IL-15-induced CD8+CD122+ T cells increase antibacterial and anti-tumor immune responses: implications for immune function in aged mice

Akira Motegi*, Manabu Kinoshita*, Akihito Inatsu{ddagger}, Yoshiko Habu*, Daizoh Saitoh{dagger} and Shuhji Seki*,1

* Department of Immunology and Microbiology, National Defense Medical College,
{dagger} Division of Traumatology, National Defense Medical College Research Institute, and
{ddagger} Department of Laboratory Medicine, National Defense Medical College Hospital, Tokorozawa, Japan

1 Correspondence: Department of Microbiology, National Defense Medical College, 3-2 Namiki, Tokorozawa 359-8513, Japan. E-mail: btraums{at}ndmc.ac.jp

We previously proposed that mouse CD8+CD122+ T cells and human CD57+ T cells, which increase with age and exhibit potent IFN-{gamma} production, represent a double-edged sword as they play critical roles in host defense and the lethal IL-12/LPS-induced generalized Shwartzman reaction (GSR). However, our proposal was based solely on comparisons of young and old mice. In this study, we attempted to increase CD8+CD122+ T cells in young mice with exogenous IL-15 and confirm their countervailing functions in young mice. After young mice (6 weeks) were injected with IL-15, they showed significant increases in CD8+CD122+ T cells in the liver and spleen. Liver CD8+CD122+ T cells from IL-15-pretreated mice had a potent capacity to produce IFN-{gamma} after IL-12 injection or Escherichia coli infection. IL-15-pretreated mice showed increased survival to E. coli infections and enhanced anti-tumor activities against liver metastatic EL4 cells, as well as an exacerbation of the GSR. Correspondingly, liver CD8+CD122+ T cells produced more perforin than CD8+CD122 T cells in EL4-inoculated mice.
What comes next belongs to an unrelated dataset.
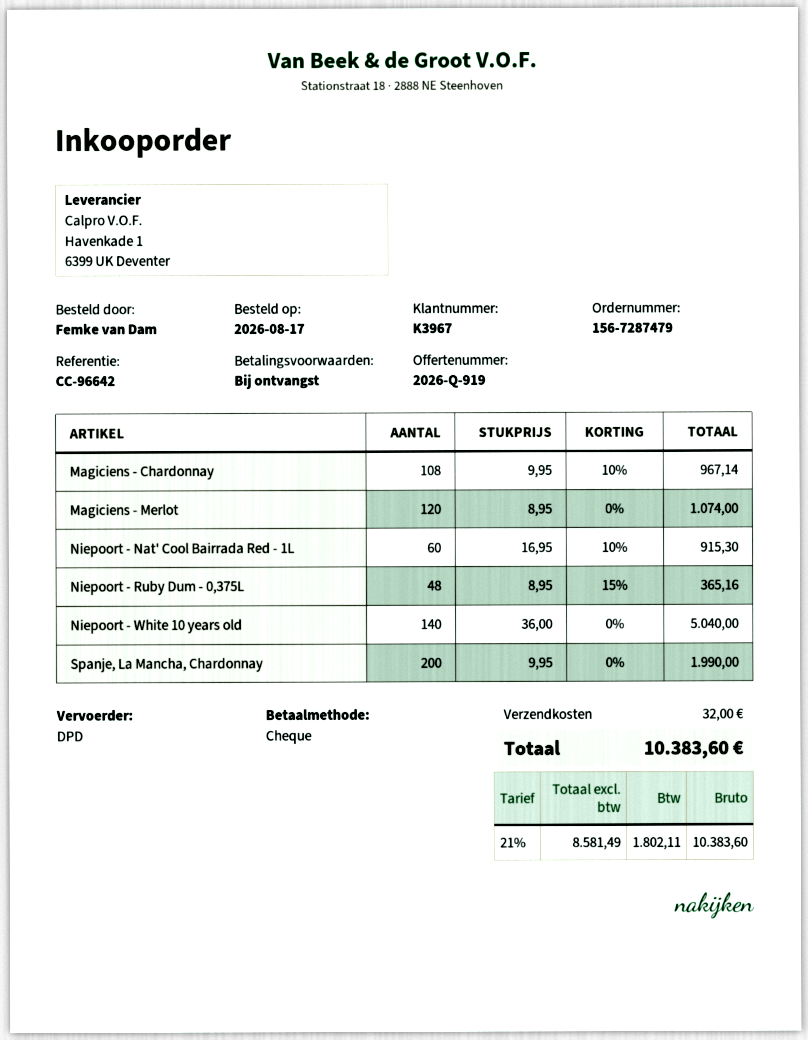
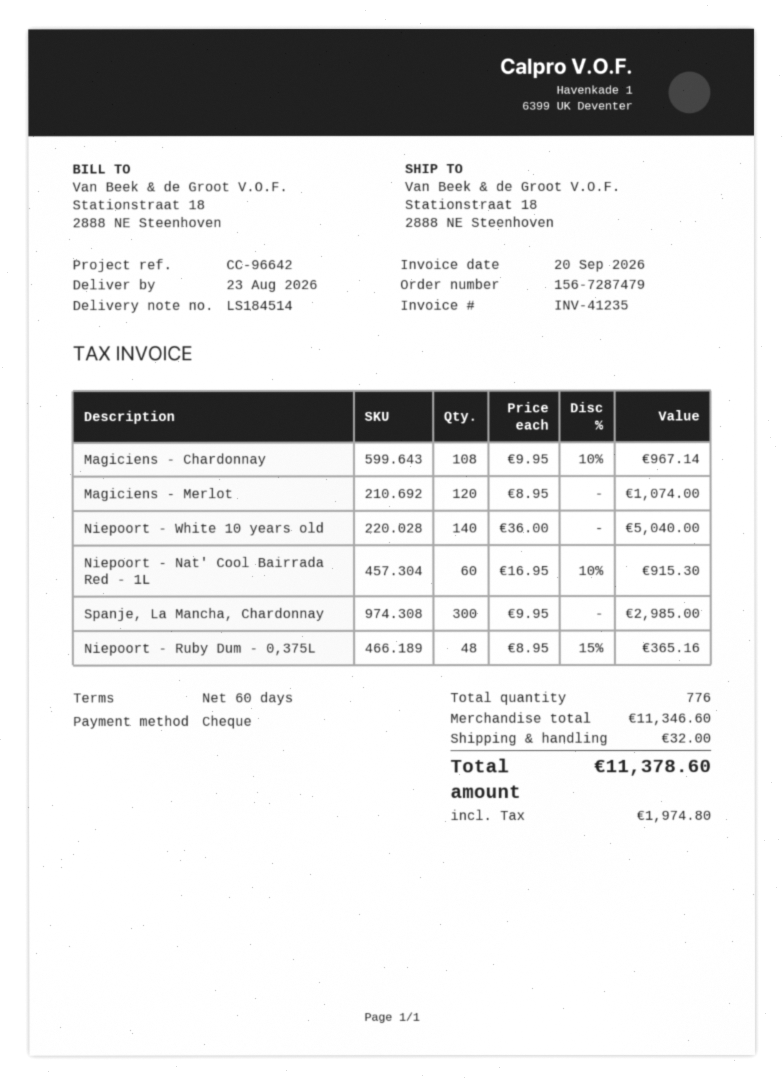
payment terms: on receipt -> 60 days
Spanje, La Mancha, Chardonnay: 200 x 9.95 = 1990.00 -> 300 x 9.95 = 2985.00
tax: 1802.11 -> 1974.80
total: 10383.60 -> 11378.60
Unexpectedly, comparable IL-15 treatment did not induce further increases in CD8+CD122+ T cells in aged mice and did not enhance their defenses against bacterial infection or tumor growth. Interestingly, however, nontreated, aged mice (50 weeks) showed twofold higher IL-15 levels (but not TNF or IFN-{gamma}) in liver homogenates compared with young mice. Our results further support that CD8+CD122+ T cells, which are increased physiologically or therapeutically by IL-15, are involved in antibacterial immunity, anti-tumor immunity, and the GSR.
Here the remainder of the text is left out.